Pernikahan anak (IST)
Jakarta – Ketua Dewan Pengawas Girls Not Brides dan Putri Belanda, Mabel van Oranje mengatakan, salah satu solusi untuk mencegah perkawinan dini (di bawah umur, Red) ialah dengan menjaga anak-anak untuk tetap bersekolah dan melanjutkan pendidikan ke jenjang yang lebih tinggi.
Menurutnya, dengan pendidikan serta wawasan yang luas akan membuat anak-anak terhindar dari perkawinan dini, sehingga lebih banyak anak perempuan yang dapat diberdayakan dalam hal-hal positif.
“Dengan bekerja sama untuk menjaga agar anak-anak tetap berada di sekolah dan di luar perkawinan, kita dapat menciptakan dunia dimana semua anak perempuan diberdayakan dan bertangggung jawab atas masa depan mereka sendiri,” kata Mabel van Oranje dalam diskusi bersama 100 remaja Indonesia tentang upaya mencegah perkawinan anak di Indonesia, Rabu (07/03) di Jakarta.

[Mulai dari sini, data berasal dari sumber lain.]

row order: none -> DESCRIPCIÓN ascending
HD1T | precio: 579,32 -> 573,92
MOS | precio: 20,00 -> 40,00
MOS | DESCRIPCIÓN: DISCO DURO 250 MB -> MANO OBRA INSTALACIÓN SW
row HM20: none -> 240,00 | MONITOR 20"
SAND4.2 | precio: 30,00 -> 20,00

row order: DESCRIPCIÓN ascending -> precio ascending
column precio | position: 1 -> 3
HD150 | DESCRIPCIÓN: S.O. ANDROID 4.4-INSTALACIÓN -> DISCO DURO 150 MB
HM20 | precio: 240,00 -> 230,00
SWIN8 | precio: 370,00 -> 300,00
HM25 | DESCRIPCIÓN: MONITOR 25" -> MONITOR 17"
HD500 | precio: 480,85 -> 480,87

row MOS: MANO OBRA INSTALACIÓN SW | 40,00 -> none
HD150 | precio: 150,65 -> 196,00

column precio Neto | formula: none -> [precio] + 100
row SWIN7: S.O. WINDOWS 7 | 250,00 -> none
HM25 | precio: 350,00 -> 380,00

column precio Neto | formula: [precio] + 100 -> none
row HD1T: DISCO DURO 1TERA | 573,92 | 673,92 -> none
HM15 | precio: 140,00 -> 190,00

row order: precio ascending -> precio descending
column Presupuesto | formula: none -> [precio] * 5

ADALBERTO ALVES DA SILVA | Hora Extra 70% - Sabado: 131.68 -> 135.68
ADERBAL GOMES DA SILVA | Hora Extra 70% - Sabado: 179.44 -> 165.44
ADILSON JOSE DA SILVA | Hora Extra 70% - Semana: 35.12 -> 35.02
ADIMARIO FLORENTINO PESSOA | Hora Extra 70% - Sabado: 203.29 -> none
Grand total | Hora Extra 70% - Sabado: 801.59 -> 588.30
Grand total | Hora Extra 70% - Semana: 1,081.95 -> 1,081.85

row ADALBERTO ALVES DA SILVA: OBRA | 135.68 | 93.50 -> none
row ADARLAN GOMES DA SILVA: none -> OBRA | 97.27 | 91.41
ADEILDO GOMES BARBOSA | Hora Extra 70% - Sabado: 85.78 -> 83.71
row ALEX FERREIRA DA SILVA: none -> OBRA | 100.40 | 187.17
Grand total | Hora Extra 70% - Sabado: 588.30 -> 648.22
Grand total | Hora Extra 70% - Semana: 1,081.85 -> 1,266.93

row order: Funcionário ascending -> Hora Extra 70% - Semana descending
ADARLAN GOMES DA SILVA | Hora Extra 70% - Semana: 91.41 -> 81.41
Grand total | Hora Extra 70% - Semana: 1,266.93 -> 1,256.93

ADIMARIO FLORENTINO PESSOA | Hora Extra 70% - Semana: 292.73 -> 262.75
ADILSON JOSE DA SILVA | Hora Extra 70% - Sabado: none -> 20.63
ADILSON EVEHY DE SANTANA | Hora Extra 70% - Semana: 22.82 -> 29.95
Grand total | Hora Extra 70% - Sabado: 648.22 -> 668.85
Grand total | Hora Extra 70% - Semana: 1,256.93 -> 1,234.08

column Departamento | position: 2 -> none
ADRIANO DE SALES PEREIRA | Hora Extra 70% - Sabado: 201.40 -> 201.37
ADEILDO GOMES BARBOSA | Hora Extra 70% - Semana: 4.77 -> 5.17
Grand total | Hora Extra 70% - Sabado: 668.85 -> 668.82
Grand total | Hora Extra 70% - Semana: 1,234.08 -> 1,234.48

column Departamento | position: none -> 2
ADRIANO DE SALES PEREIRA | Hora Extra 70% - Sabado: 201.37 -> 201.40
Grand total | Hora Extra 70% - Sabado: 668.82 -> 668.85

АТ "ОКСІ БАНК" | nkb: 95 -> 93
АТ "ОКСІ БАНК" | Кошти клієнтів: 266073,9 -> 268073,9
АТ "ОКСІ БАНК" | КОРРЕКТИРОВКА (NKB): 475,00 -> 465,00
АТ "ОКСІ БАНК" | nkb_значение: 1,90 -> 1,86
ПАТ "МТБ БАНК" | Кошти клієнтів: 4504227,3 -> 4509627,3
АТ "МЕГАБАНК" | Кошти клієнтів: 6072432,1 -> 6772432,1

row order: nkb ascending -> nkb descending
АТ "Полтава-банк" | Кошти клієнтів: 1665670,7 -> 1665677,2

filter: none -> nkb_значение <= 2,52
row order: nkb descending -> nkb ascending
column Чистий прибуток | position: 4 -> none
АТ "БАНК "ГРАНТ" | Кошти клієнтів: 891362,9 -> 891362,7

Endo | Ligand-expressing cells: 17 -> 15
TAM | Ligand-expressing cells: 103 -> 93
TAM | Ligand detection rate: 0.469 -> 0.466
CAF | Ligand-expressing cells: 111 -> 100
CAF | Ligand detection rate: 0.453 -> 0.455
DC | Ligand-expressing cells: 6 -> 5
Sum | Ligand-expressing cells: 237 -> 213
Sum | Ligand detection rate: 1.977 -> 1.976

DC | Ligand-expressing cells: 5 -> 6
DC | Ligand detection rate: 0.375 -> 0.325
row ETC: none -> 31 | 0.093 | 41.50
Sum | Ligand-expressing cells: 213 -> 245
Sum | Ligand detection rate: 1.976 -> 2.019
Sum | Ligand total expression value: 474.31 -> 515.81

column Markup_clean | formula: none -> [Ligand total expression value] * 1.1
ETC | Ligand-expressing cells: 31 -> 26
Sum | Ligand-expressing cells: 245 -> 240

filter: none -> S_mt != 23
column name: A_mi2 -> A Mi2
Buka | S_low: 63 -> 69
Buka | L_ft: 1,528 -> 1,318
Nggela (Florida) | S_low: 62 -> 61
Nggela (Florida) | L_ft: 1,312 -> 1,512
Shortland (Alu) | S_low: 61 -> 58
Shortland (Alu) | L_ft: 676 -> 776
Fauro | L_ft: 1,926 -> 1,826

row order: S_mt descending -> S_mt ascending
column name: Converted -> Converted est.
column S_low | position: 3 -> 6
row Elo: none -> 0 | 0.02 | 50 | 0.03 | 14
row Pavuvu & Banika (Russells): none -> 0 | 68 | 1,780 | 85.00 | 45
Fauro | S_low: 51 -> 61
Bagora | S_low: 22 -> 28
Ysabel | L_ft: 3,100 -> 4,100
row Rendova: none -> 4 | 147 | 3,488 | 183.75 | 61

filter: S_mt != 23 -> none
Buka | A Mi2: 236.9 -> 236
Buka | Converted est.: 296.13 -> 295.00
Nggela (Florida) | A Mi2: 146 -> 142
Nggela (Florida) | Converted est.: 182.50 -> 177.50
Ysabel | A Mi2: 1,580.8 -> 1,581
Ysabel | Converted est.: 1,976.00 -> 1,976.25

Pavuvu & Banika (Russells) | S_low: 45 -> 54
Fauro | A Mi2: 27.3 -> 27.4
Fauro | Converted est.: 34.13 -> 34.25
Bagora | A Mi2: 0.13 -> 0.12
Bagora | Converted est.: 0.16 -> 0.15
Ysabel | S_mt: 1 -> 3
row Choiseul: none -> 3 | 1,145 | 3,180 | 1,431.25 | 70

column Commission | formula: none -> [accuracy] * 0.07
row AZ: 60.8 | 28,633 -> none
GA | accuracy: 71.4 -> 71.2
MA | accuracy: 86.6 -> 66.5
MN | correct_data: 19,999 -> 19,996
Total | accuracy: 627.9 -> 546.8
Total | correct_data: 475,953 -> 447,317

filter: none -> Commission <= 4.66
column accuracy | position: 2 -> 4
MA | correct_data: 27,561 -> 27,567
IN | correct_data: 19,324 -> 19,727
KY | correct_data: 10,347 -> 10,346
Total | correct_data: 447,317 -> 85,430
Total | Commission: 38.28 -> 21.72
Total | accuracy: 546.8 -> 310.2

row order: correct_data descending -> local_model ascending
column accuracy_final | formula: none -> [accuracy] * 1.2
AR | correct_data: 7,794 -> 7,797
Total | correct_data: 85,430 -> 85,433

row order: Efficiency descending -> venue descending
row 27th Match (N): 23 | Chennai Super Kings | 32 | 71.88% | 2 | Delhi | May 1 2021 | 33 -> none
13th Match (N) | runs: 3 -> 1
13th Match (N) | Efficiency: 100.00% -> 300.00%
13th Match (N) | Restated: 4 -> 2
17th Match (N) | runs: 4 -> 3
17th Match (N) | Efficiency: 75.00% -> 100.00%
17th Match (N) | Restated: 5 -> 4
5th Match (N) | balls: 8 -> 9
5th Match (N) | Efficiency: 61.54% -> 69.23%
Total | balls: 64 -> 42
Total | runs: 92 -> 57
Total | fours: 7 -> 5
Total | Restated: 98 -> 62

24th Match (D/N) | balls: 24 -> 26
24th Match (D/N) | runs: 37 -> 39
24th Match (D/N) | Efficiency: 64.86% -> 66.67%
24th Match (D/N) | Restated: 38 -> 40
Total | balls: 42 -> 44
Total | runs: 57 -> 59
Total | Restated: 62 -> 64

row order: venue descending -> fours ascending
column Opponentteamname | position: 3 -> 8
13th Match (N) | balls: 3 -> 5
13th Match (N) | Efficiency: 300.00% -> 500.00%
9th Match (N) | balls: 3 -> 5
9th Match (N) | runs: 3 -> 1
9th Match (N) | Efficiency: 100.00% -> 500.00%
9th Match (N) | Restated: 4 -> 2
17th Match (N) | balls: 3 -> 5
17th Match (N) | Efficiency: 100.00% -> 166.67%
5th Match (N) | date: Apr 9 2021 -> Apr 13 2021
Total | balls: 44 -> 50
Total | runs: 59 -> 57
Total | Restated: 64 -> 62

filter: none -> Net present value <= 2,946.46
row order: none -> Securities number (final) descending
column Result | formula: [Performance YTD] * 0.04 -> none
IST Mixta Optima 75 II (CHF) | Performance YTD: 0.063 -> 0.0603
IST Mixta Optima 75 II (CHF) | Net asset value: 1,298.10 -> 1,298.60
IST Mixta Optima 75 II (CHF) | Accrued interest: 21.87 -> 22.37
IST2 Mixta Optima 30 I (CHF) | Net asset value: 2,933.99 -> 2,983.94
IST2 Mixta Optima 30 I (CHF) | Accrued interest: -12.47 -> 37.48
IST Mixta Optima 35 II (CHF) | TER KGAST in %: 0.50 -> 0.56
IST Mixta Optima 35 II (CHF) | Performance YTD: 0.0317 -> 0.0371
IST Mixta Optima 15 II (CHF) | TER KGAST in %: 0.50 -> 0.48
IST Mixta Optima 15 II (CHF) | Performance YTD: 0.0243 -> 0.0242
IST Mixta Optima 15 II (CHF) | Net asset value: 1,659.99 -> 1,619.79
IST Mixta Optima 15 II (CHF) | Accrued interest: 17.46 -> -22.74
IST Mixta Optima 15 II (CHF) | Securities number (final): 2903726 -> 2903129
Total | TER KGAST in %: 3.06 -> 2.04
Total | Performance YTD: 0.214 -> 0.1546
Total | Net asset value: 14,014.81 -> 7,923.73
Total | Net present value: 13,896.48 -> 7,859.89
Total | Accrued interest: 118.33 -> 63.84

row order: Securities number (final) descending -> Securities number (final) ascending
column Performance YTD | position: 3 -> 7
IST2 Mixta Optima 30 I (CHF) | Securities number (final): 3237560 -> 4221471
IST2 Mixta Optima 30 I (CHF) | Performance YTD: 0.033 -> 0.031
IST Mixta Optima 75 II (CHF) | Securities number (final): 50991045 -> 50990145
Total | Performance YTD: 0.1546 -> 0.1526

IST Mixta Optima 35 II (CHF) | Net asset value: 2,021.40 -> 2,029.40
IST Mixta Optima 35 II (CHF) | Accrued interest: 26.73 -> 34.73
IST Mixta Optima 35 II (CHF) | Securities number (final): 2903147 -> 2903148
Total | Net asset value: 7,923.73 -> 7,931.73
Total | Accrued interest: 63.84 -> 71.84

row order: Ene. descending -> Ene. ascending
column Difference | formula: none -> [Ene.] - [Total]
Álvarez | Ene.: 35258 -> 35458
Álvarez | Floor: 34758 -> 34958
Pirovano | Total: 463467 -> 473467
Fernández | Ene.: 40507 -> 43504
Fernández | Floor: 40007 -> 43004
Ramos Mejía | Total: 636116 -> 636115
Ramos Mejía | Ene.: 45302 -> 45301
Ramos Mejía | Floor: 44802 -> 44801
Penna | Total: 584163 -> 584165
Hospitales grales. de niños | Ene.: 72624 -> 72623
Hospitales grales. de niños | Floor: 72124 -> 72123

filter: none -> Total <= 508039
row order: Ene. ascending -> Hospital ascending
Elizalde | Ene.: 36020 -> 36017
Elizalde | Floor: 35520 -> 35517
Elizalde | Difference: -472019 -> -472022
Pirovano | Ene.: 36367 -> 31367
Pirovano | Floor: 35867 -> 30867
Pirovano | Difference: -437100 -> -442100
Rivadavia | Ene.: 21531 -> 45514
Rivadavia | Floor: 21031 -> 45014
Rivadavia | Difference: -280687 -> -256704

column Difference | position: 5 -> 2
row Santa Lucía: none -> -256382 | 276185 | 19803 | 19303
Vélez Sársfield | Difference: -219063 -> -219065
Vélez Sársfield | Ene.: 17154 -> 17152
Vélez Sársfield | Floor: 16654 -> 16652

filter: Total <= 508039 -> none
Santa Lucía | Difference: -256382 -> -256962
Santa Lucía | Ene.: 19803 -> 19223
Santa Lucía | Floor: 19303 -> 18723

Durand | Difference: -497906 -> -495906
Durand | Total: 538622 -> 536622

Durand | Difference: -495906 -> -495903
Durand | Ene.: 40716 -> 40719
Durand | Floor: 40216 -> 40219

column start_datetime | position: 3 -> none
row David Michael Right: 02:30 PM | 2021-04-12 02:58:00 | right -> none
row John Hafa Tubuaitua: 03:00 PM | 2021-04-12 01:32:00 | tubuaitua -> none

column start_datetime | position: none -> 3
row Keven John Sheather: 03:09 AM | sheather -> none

“Dengan ini, kita dapat meningkatkan pendapatan, produktivitas dan PDB,” lanjutnya.
Mabel melanjutkan, perkawinan usia anak, disebabkan oleh hilangnya produktivitas ekonomi, sangat menghambat upaya pengentasan kemiskinan dan pembangunan Indonesia. Untuk itu menurutnya, pendidikan dibutuhkan demi menciptakan dunia, dimana anak perempuannya dapat meningkatkan potensinya.
”Itu adalah dunia yang lebih baik untuk kita semua,” katanya.
Senada dengan Mabel, Duta besar (Dubes) Belanda, Rob Swartbol, menilai pendidikan memiliki peran kuat dalam mencegah perkawinan anak. ”Menjaga anak perempuan di sekolah berarti memastikan anak perempuan dapat bernegosiasi untuk dirinya sendiri dan menentukan masa depan mereka,” katanya.
“Perkawinan usia anak adalah pelanggaran terhadap hak anak. Hal ini sangat mempengaruhi anak perempuan dan membahayakan kehidupan serta mata pencaharian mereka,” kata Kepala Perwakilan UNICEF Gunilla Olsson. “Dengan melindungi anak perempuan dari perkawinan usia anak, mereka akan memiliki kesempatan bertahan dan berkembang yang lebih baik.”
Menurut sebuah penelitian, praktik pernikahan anak sangat terkait dengan kemiskinan, dengan anak perempuan dari rumah tangga termiskin lima kali lebih mungkin untuk menikah sebelum usia 18 tahun dibandingkan dengan anak perempuan dari rumah tangga terkaya.
Menurut Anggota Jaringan Aksi Inklusif dan Inspiratif untuk Anak Perempuan (AKSI), Nadira Irdiana, Pemerintah Indonesia berkomitmen untuk mencapai 17 Tujuan Pembangunan Berkelanjutan sesuai dengan Agenda 2030. Sebagai salah satu dari lima belas negara ‘pencari jalan’ dari “Kemitraan Global untuk Mengakhiri Kekerasan Terhadap Anak”, Indonesia siap untuk menyediakan kepemimpinan global dalam perjuangan mengakhiri segala bentuk kekerasan, yang mencakup penghapusan perkawinan anak.
“Jaringan AKSI berkomitmen bekerja sama untuk mengoptimalkan potensi remaja perempuan Indonesia agar dapat menjadi inspirasi bagi teman sebayanya dan dapat ikut serta secara aktif dalam mewujudkan lingkungan yang mendukung kesetaraan gender, sesuai dengan Tujuan Pembangunan Berkelanjutan,” kata Nadira Irdiana.
AKSI, sebuah jaringan yang terdiri dari 38 organisasi lokal, nasional, dan internasional, merupakan kemitraan penting dalam usaha mengakhiri perkawinan usia anak melalui pemberdayaan anak perempuan dan advokasi kesetaraan gender. Di Indonesia, perkawinan anak menghasilkan 375 pengantin anak setiap harinya – salah satu angka tertinggi di dunia.